## Monte Carlo Tree Search on Starter Battle

In this experiment, I will be exploring the use of Monte Carlo Tree Search (MCTS) on the Starter Battle environment. The goal is to see how well MCTS can perform in this environment and how it compares to the DQN model from the [initial_pokemon_battleing_agent](./initial_pokemon_battleing_agent.ipynb) experiment notebook.

In [57]:
# Ensure relative imports work correctly
import os
import sys
module_path = os.path.abspath(os.path.join('..'))
if module_path not in sys.path:
    sys.path.append(module_path)

import random

import numpy as np
import gymnasium as gym
from gymnasium.spaces import Space

from services.starter_pokemons import starter_df

### A model based approach

The DQN model from the earlier experiment would be considered a model free approach to solving the starter battle. For my learning outcomes however, I am obligated to explore a model based approach. MCTS is my approach of choice. My plan is to implement the transition model as a tree and use MCTS to search through the tree to find the best move.
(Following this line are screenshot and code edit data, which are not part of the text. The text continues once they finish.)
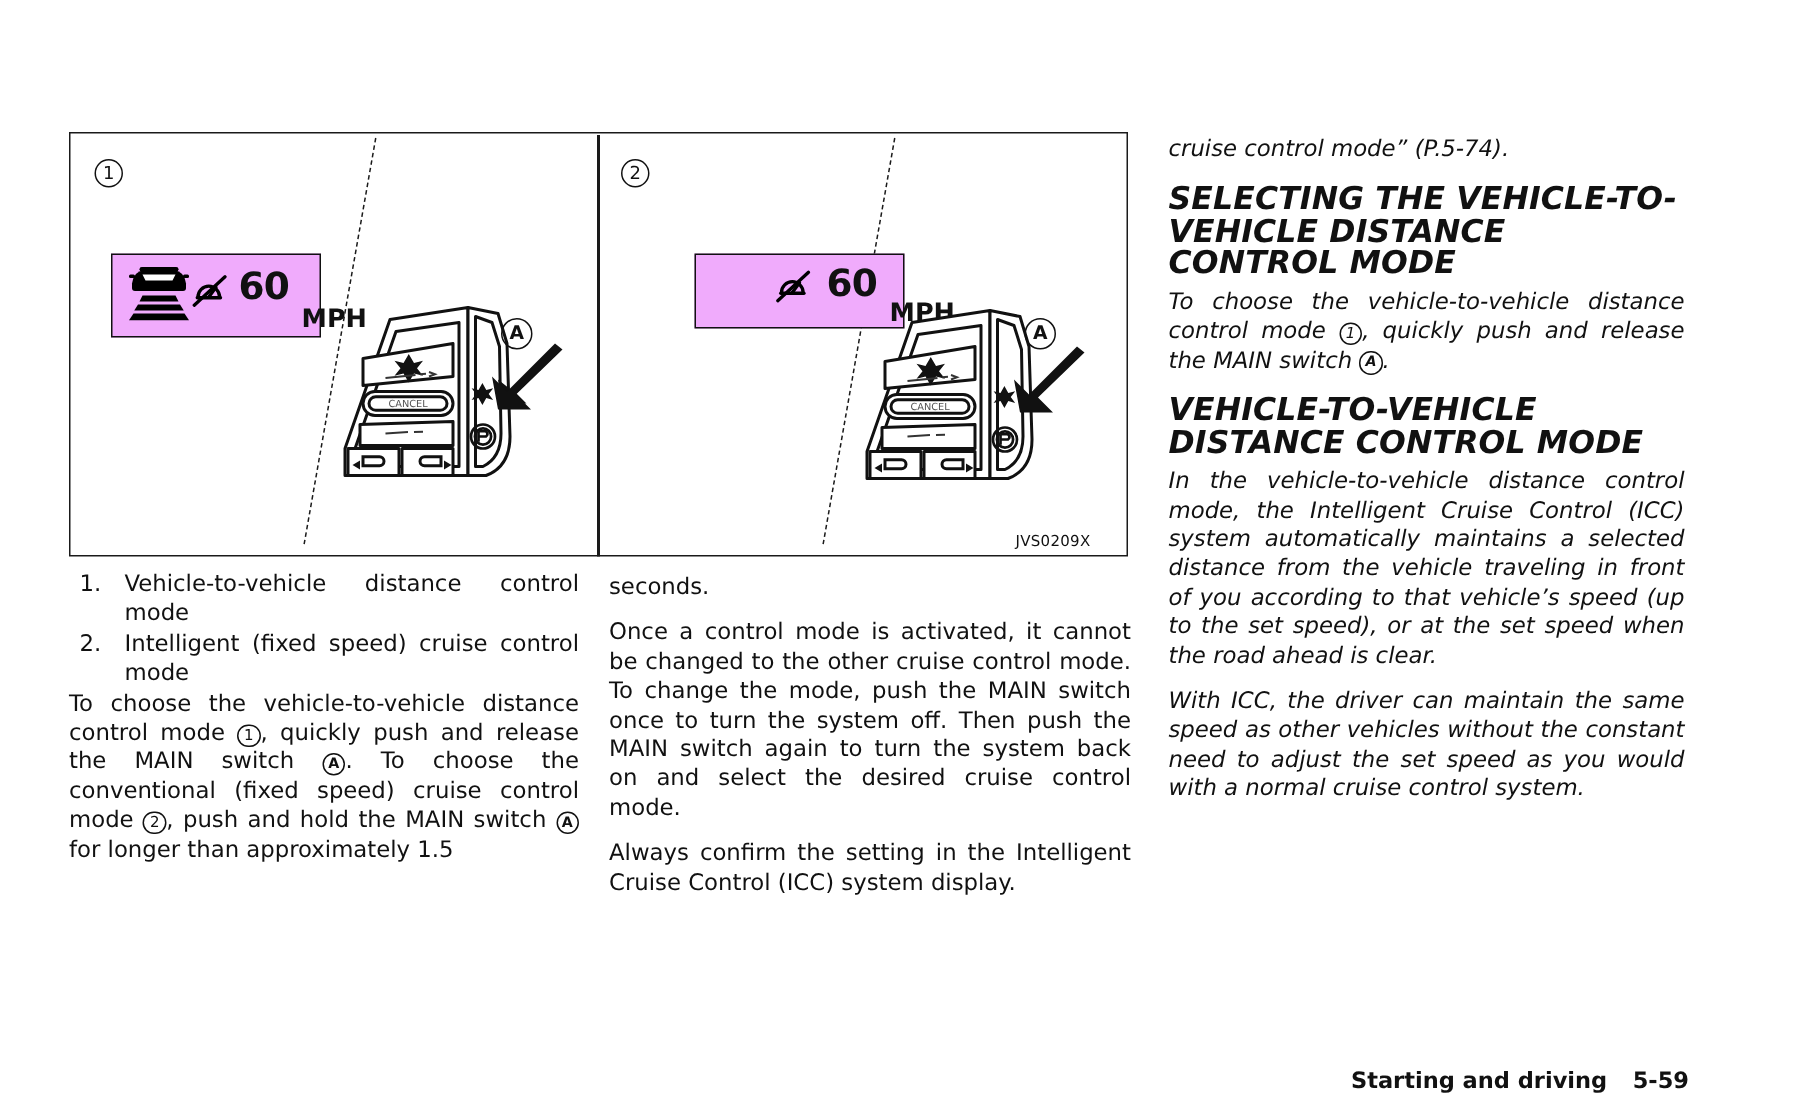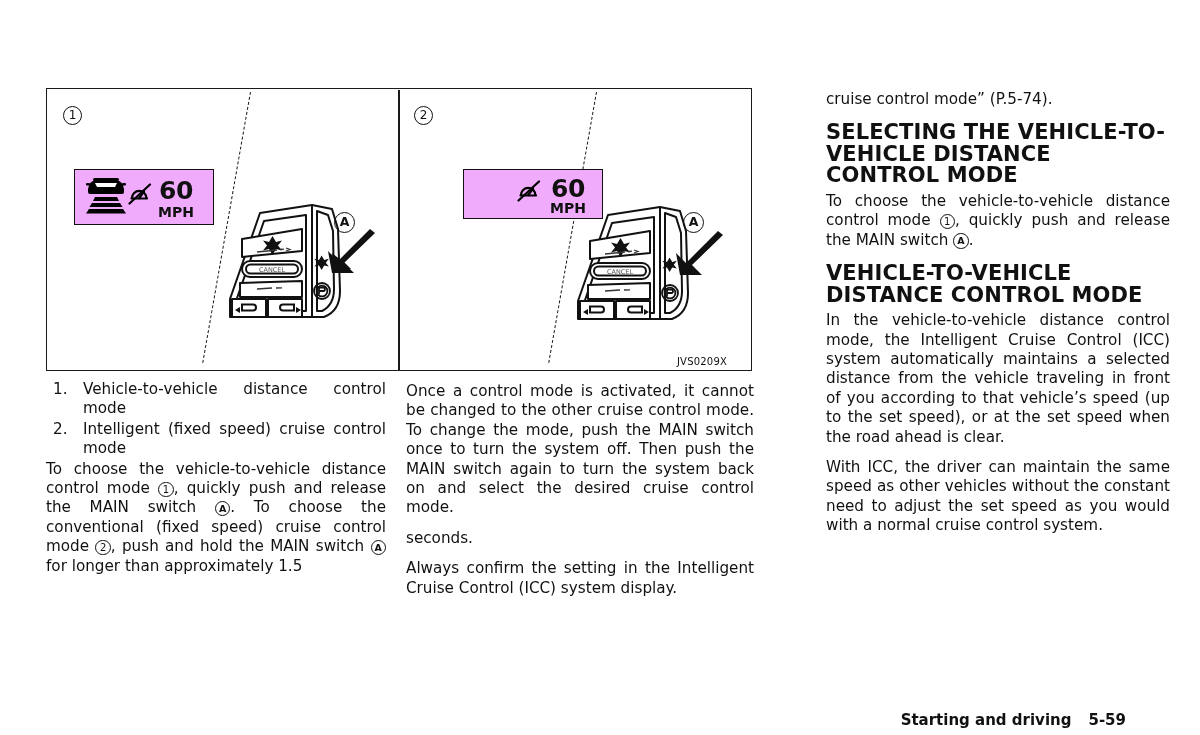"cruise control mode” (P.5-74)." #right-text { font-style: none -> italic; left: 826px -> 779px }
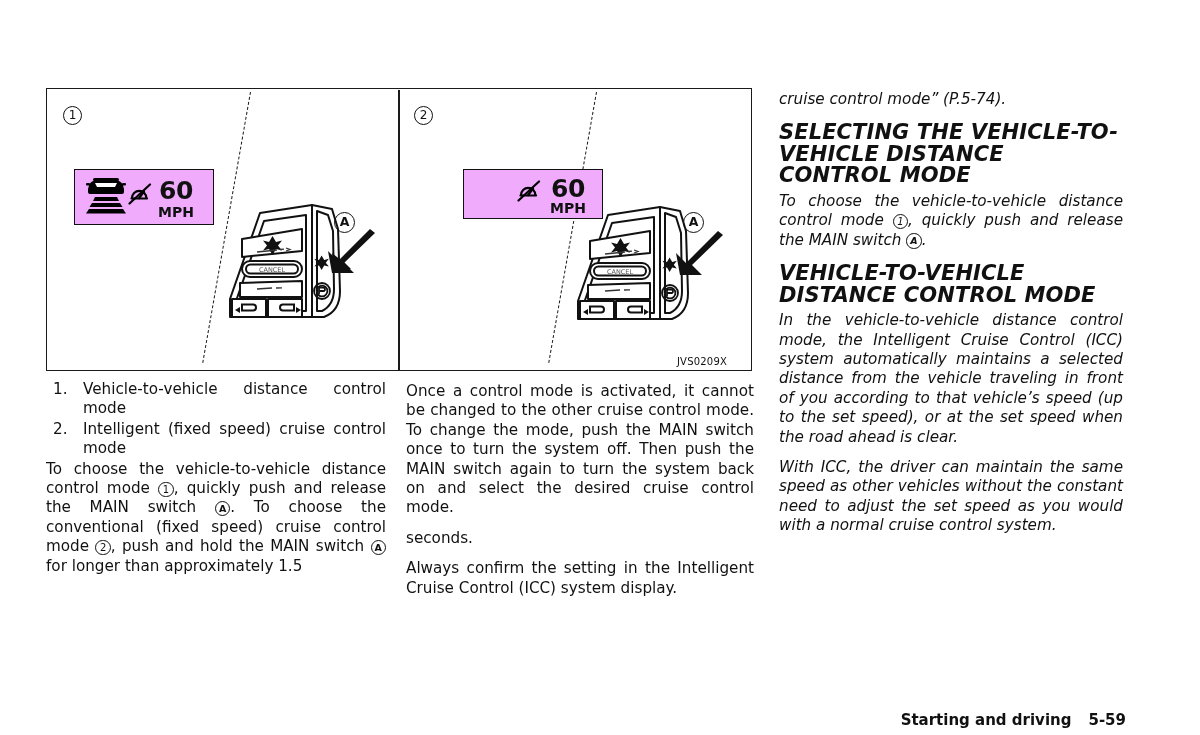"MPH" .speed-unit { font-size: 14px -> 17px; margin-left: none -> 43px }
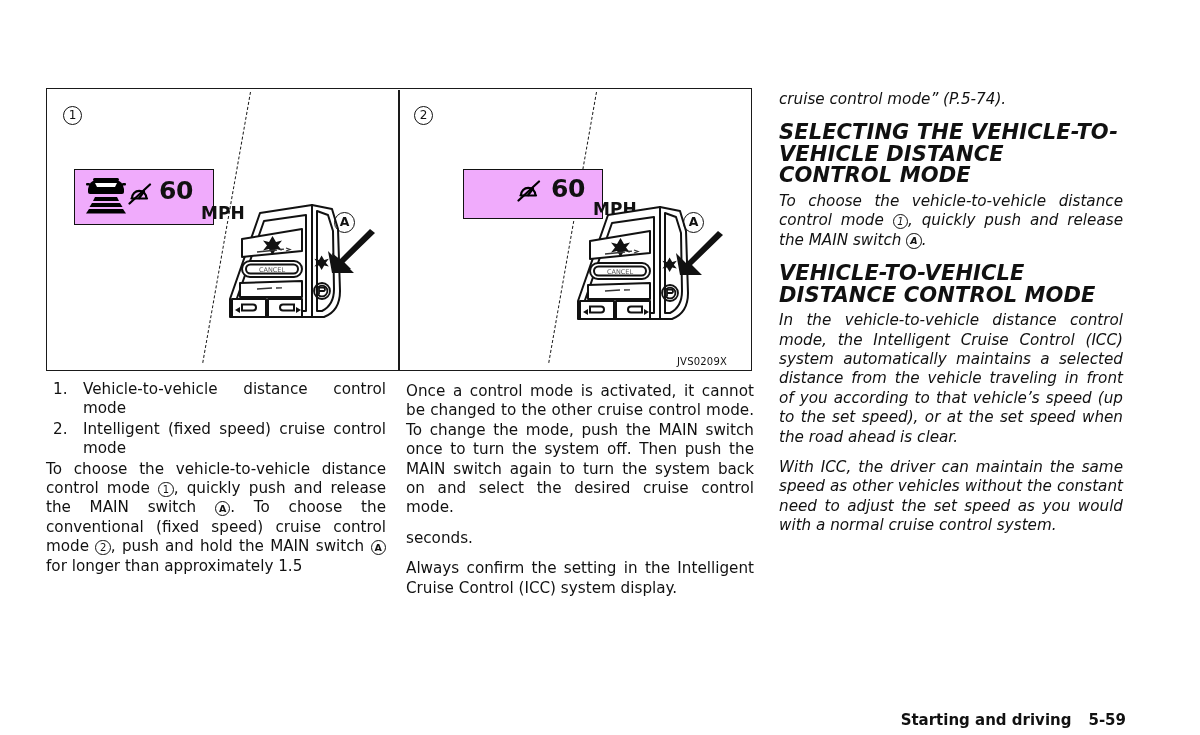"Once a control mode is" p.body { order: before "seconds." -> after "seconds." }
I was inspired to use MCTS by google's AlphaGo which uses MCTS to search through the game tree to find the best move.

### How MCTS works
![Image from wikipedia about how MCTS works](https://upload.wikimedia.org/wikipedia/commons/a/a6/MCTS_Algorithm.png)
*Image from wikipedia about how MCTS works*

### How a tree representing pokemon states differers from a traditional game tree

TODO: describe the fact that a tree representing pokemon game does not have a set root node, which is different from a traditional game tree like one for chess (which always has the same starting state)

### MCTS requires a perfect information game

TODO: describe that MCTS requires a perfect information game, which essentially is the case for pokemon. However, I stated before that in this research I would like to treat the game as if its not. So I am breaking my own rules at this point, but I am willing to do so for learning purposes. 

## Inspiration for tree implementation

https://gist.github.com/qpwo/c538c6f73727e254fdc7fab81024f6e1

## State Space

In [45]:
hp_space = gym.spaces.Discrete(starter_df['hp'].max() + 1)
attack_space = gym.spaces.Discrete(starter_df['attack'].max() + 1)
defense_space = gym.spaces.Discrete(starter_df['defense'].max() + 1)
# sp_atk_space = gym.spaces.Discrete(starter_df['sp. atk'].max() + 1)
# sp_def_space = gym.spaces.Discrete(starter_df['sp. def'].max() + 1)
speed_space = gym.spaces.Discrete(starter_df['speed'].max() + 1)

In [58]:
stat_stage_space = gym.spaces.Box(low=0, high=12, shape=(6,), dtype=np.int8)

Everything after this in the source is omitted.